News hardware A Bitcoin below $20,000, X reasons to fear the worst
As you surely know, the value of Bitcoin has been divided by 3 since its highest level in November 2021. From €64,000 to €20,000, Bitcoin took the rest of the cryptocurrency market in its decline. An impressive fall that is likely to continue…
Bitcoin and the global economic context
Since the stock market crash of March 2020 due to the announcement of the first containment of the COVID pandemic, Bitcoin has subsequently experienced a strong uptrend.
For example: the NASDAQ, a stock market comprising several major technology stocks, also found itself catapulted to an all-time high, like most other listed stocks.
This context of global growth, supported by abnormal money printing, has greatly served the development and speculation around the cryptocurrency market. Thus, when the economic context is good, Bitcoin sees its price develop and vice versa when the context is bad.
Several reasons are related to the decline, but none is the main cause, it is the combination of a multitude of factors that makes this one in the grip of a downtrend.
Bitcoin correlated to stocks
Bitcoin has operated cyclically since its creation, linking bull run phases and bear market bear phases.
- 2010 – 2011: $0.05 to $30
- 2011 – 2013: return to $2 up to $1250
- 2013 – 2017: back to $165 up to $20,000
- 2017 – 2021: return to $3,500 up to $68,000
- 2021: back to $20,000 or less?
Although it is decentralized, Bitcoin remains highly correlated to traditional markets to trigger its famous cycles.
And you surely know that the current economic context is not at its best…
Between rising inflation, rising key rates and possible recession, financial players no longer know where to turn and are trying somehow to save the day.
Thus, for the past few months, we have observed a massive outflow of money from cryptocurrencies, but not only…
Large companies listed on the stock exchange are also subject to a substantial loss in value. Compared to Bitcoin, Netflix’s stock has also seen its price divide by 4.
But investors aren’t the only ones losing out…
Miners unplug graphics cards and stop mining Bitcoin
You know that to undermine and ensure the operation of the Bitcoin network requires computing power found in graphics cards and processors.
The “mining hashrate”, the indicator used to measure the total amount of computing power needed for the Bitcoin network is falling…
Another aggravating factor since this indicator suggests that miners disconnect their machines from the network. This demonstrates that mining Bitcoin, and even Ethereum, is no longer as profitable as before. As a result, the network is much less efficient and less attractive for miners, but also for Bitcoin investors…
Struggling crypto businesses
The sector’s platforms are also showing a certain feverishness in the face of falling prices.
In this downward context, many of them laid off massively, like Coinbase or Crypto.com.

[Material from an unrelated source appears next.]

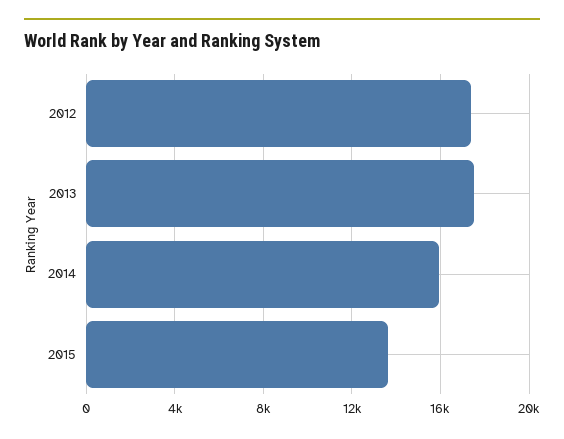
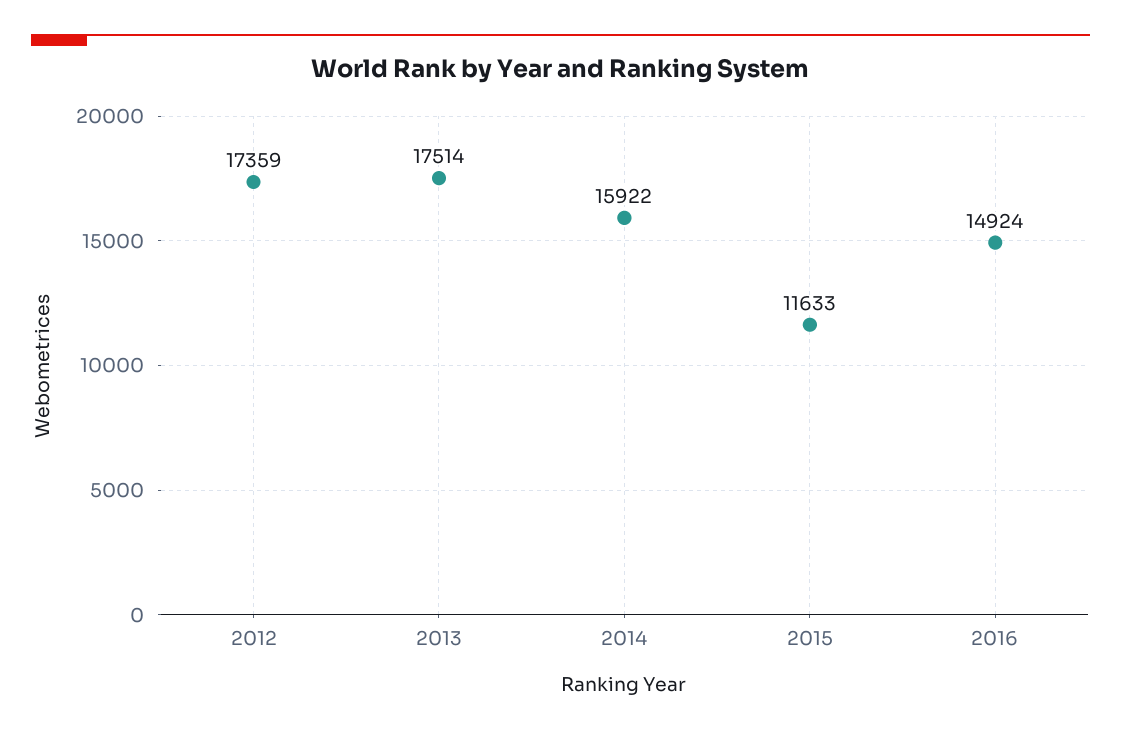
2015: 13500 -> 11633
2016: none -> 14924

In addition to these layoffs, some crypto companies are struggling to honor payments from their users. For example, lending platform Celsius paused withdrawals on its platform due to lack of liquidity.
“Our website is being updated. Due to the previously stated pause on withdrawals, swaps and transfers between accounts, some of our products and services are temporarily unavailable.” explains Celsius on its site.
Users are therefore trapped and some cannot withdraw their money…
A somewhat reassuring signal for cryptocurrency investors encouraging withdrawals on other platforms out of excessive precaution.
What next for Bitcoin?
Currently defending the key zone of $20,000, the former top from 2017, Bitcoin could see its price drop far below according to some experts.
Many believe that the multitude of factors mentioned above can trigger yet another panic movement and thus cause the price of Bitcoin to fall around $5,000, the price reached during the Covid crash.
However, nothing is certain and these analyzes are only guesses on this rather singular market.